The commission said SPP’s proposal would be unduly discriminatory toward the zone’s other transmission customers that do not serve the largest share of load and toward non-facilitating TOs. Aside from attending open meetings, FERC said the zone’s other customers and TOs would have “no formal process rights” or the ability to influence the facilitating TO’s decisions in establishing the planning criteria.

“Facilitating transmission owners could potentially prevent the local reliability needs of other transmission owners in the zone from being considered and thus prevent zonal reliability upgrades from being constructed in response to those needs,” FERC said.

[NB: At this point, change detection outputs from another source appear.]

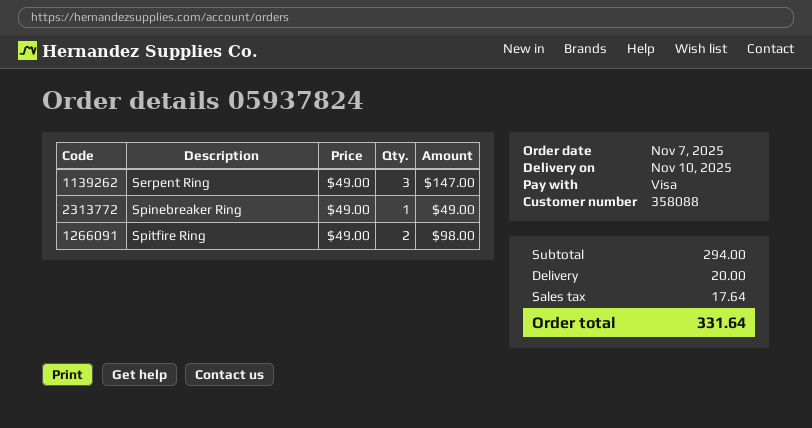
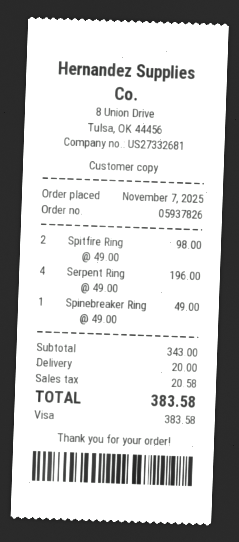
order number: 05937824 -> 05937826
Serpent Ring: 3 x 49.00 = 147.00 -> 4 x 49.00 = 196.00
subtotal: 294.00 -> 343.00
tax: 17.64 -> 20.58
total: 331.64 -> 383.58

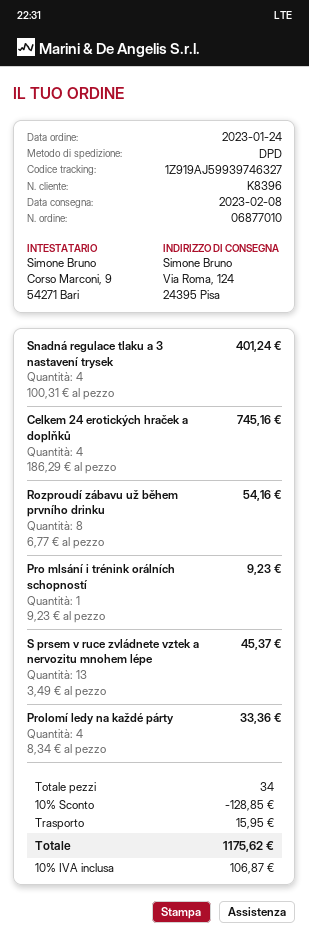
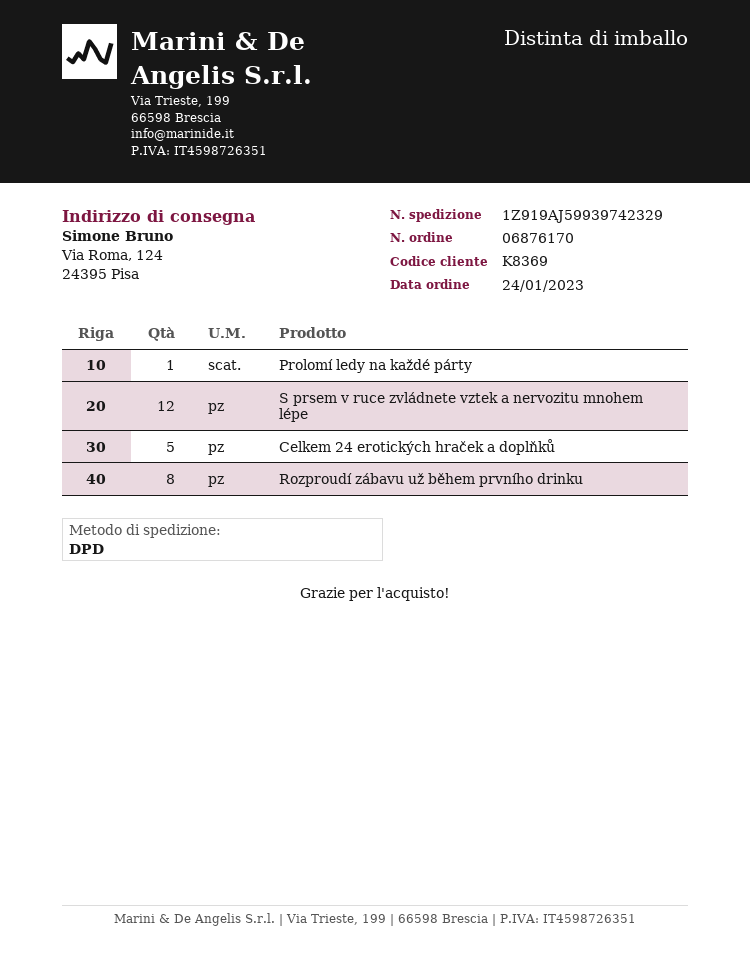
order number: 06877010 -> 06876170
customer number: K8396 -> K8369
tracking number: 1Z919AJ59939746327 -> 1Z919AJ59939742329
Snadná regulace tlaku a 3 nastavení trysek: 4 -> none
Celkem 24 erotických hraček a doplňků: 4 -> 5
Pro mlsání i trénink orálních schopností: 1 -> none
S prsem v ruce zvládnete vztek a nervozitu mnohem lépe: 13 -> 12
Prolomí ledy na každé párty: 4 -> 1

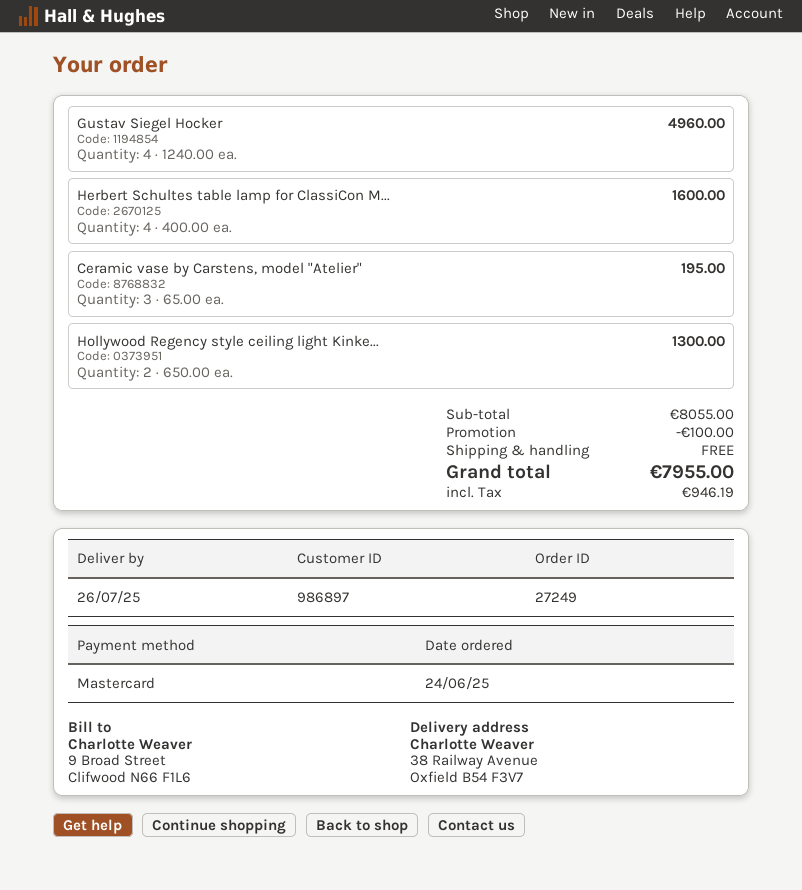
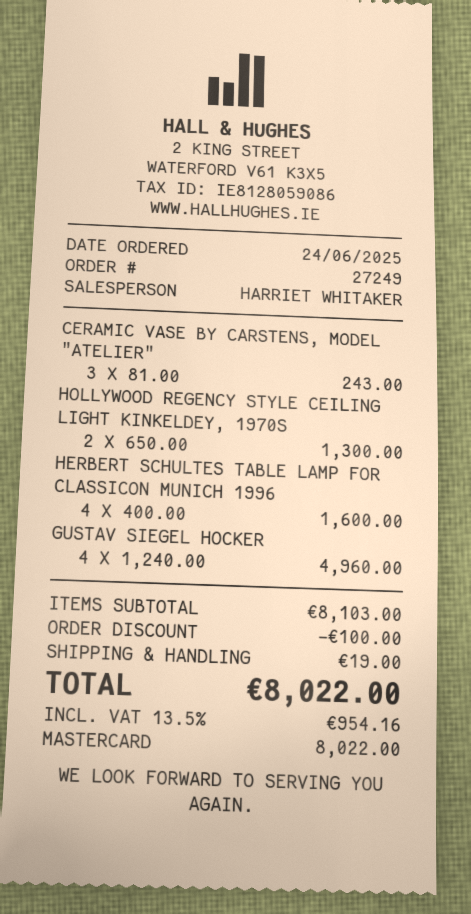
Ceramic vase by Carstens, model "Atelier": 3 x 65.00 = 195.00 -> 3 x 81.00 = 243.00
subtotal: 8055.00 -> 8103.00
shipping: 0.00 -> 19.00
tax: 946.19 -> 954.16
total: 7955.00 -> 8022.00

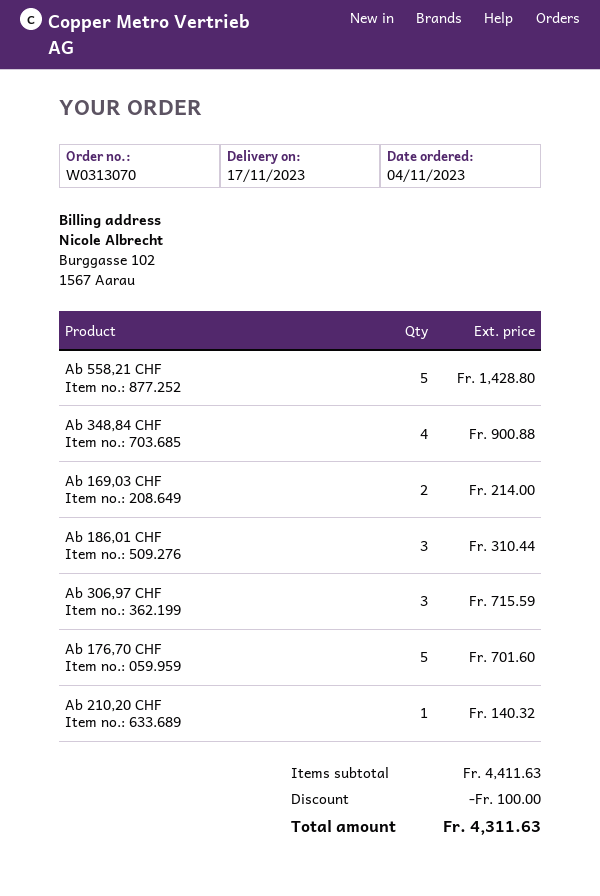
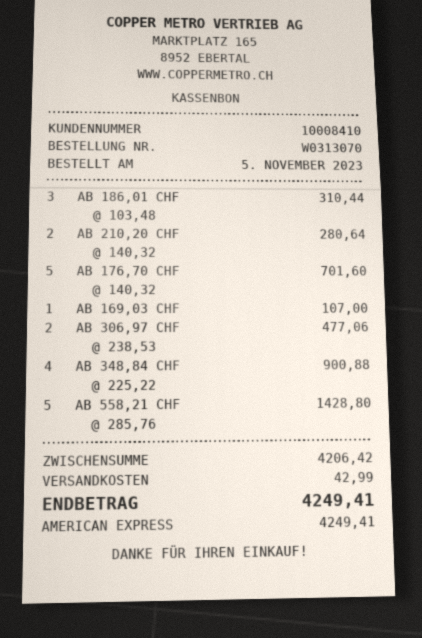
order date: 2023-11-04 -> 2023-11-05
Ab 169,03 CHF: 2 for 214.00 -> 1 for 107.00
Ab 306,97 CHF: 3 for 715.59 -> 2 for 477.06
Ab 210,20 CHF: 1 for 140.32 -> 2 for 280.64
subtotal: 4411.63 -> 4206.42
discount: 100.00 -> none
shipping: none -> 42.99
total: 4311.63 -> 4249.41

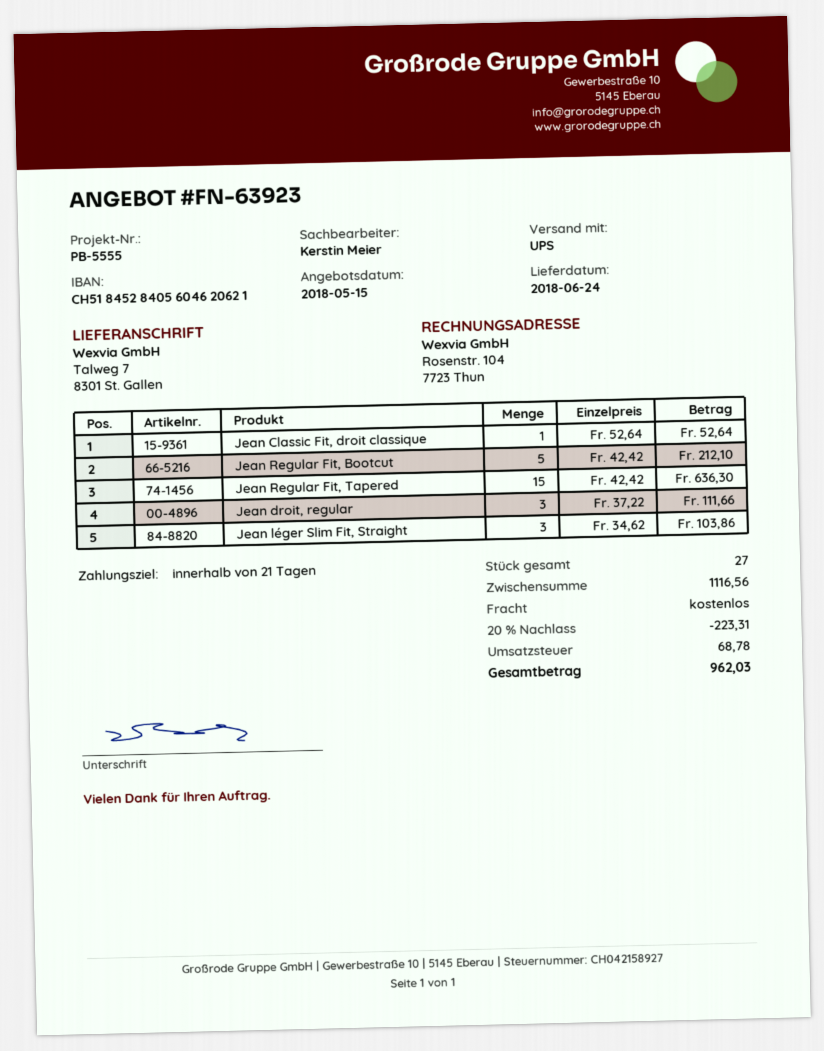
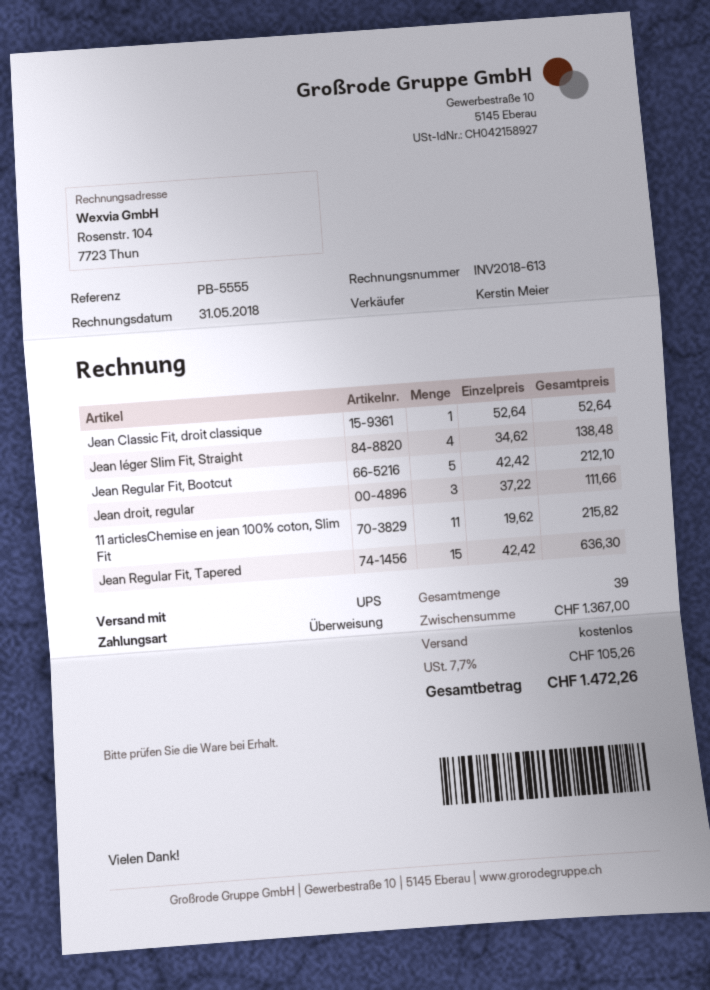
Jean léger Slim Fit, Straight: 3 x 34.62 = 103.86 -> 4 x 34.62 = 138.48
11 articlesChemise en jean 100% coton, Slim Fit: none -> 11 x 19.62 = 215.82
total quantity: 27 -> 39
subtotal: 1116.56 -> 1367.00
discount: 20% = 223.31 -> none
tax: 68.78 -> 105.26
total: 962.03 -> 1472.26

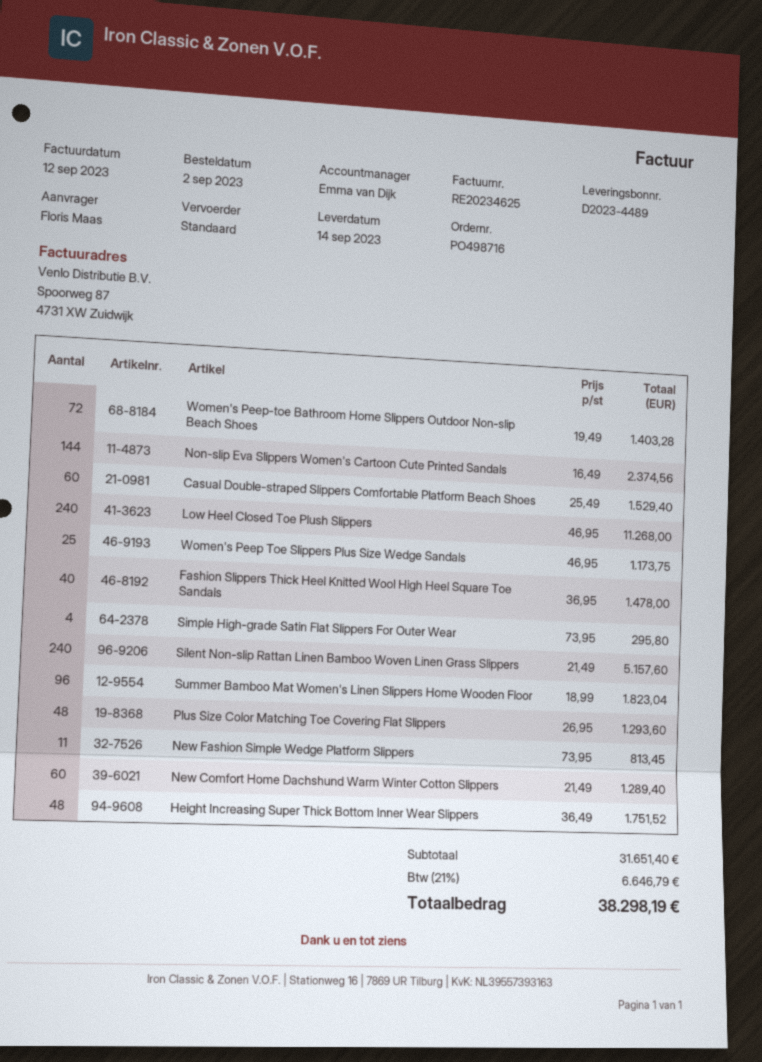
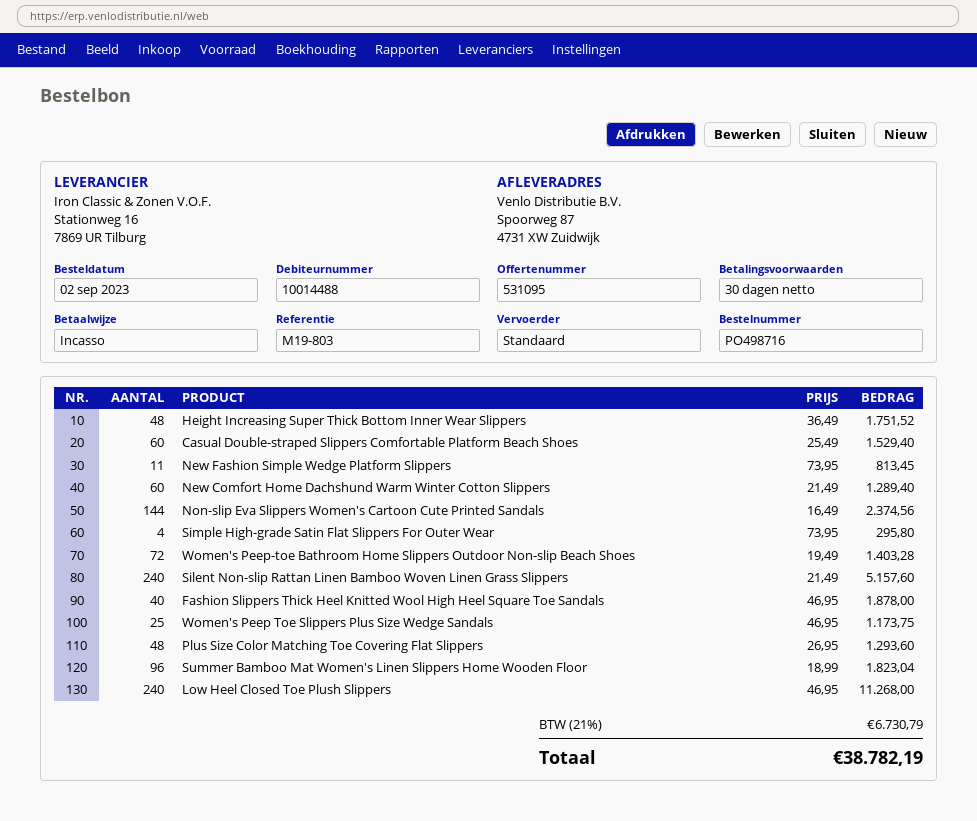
Fashion Slippers Thick Heel Knitted Wool High Heel Square Toe Sandals: 40 x 36.95 = 1478.00 -> 40 x 46.95 = 1878.00
tax: 21% = 6646.79 -> 21% = 6730.79
total: 38298.19 -> 38782.19

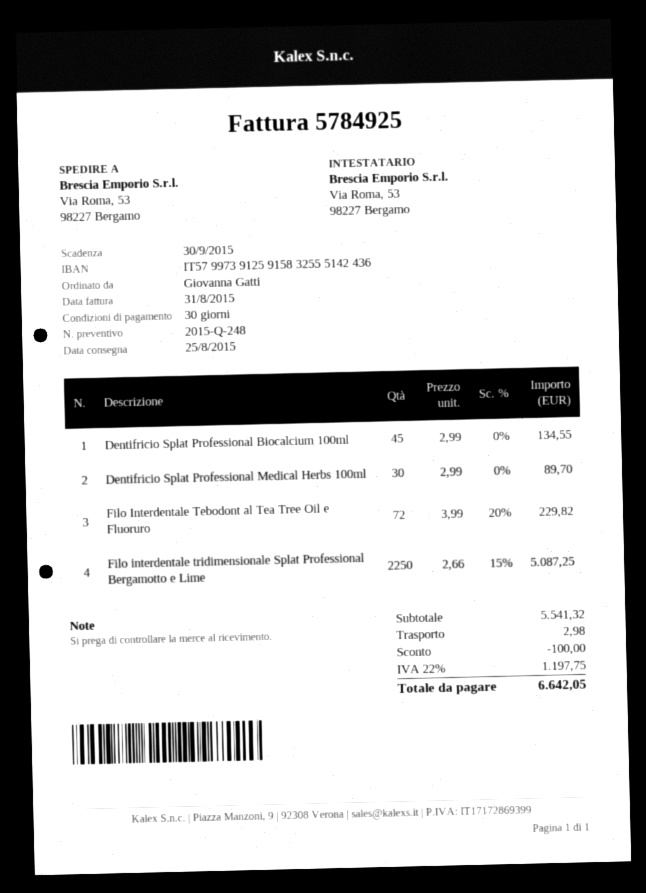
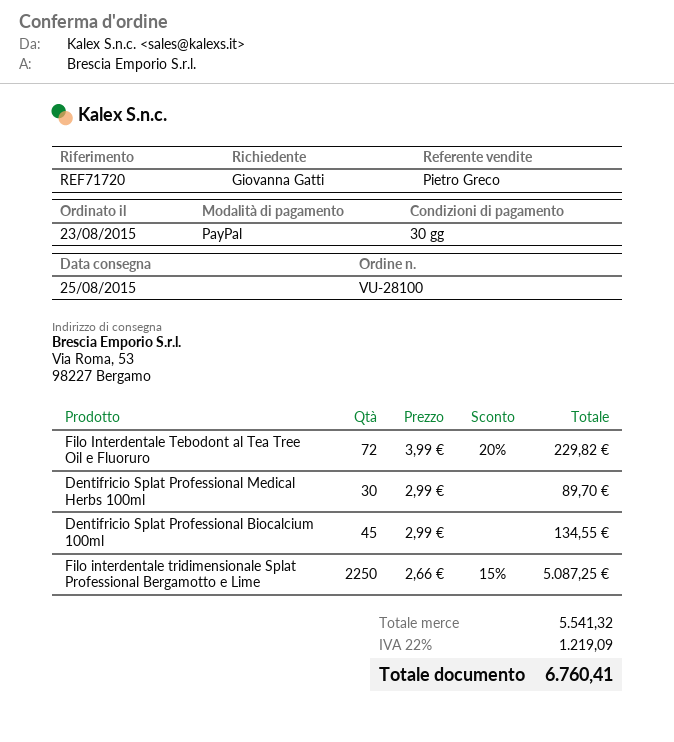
discount: 100.00 -> none
shipping: 2.98 -> none
tax: 22% = 1197.75 -> 22% = 1219.09
total: 6642.05 -> 6760.41

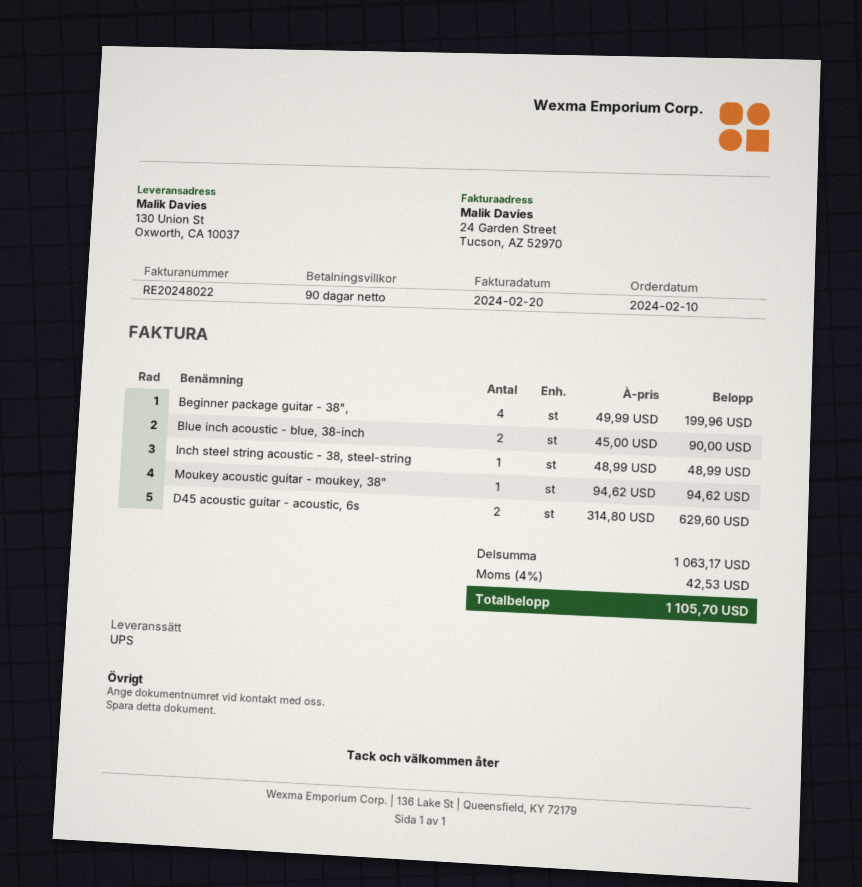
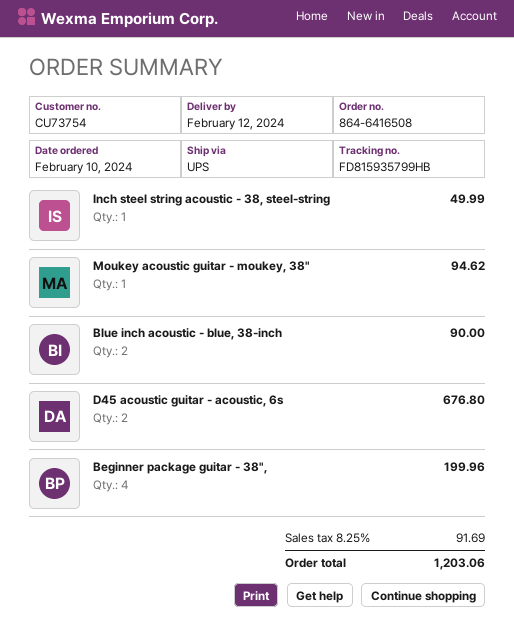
Inch steel string acoustic - 38, steel-string: 1 for 48.99 -> 1 for 49.99
D45 acoustic guitar - acoustic, 6s: 2 for 629.60 -> 2 for 676.80
tax: 4% = 42.53 -> 8.25% = 91.69
total: 1105.70 -> 1203.06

The Tariff proposal was one of 21 recommendations from the Holistic Integrated Tariff Team, which spent 15 months in an effort to help SPP adapt to the evolving grid and electricity markets.

NYISO Looks at Pricing Supplemental Reserves

As new solar and wind energy resources come onto the grid, NYISO is preparing to be able to adapt its reserve requirements quickly to a changing resource mix by procuring supplemental reserves during times of system uncertainty.

Supplemental reserve procurements can help provide for system uncertainty introduced by weather-dependent resources, both distributed and grid-connected, as well as potentially more volatile load, according to NYISO. It hopes to have a market design complete this year, Pallavi Jain, energy market design specialist, told the Installed Capacity/Market Issues Working Group on Tuesday.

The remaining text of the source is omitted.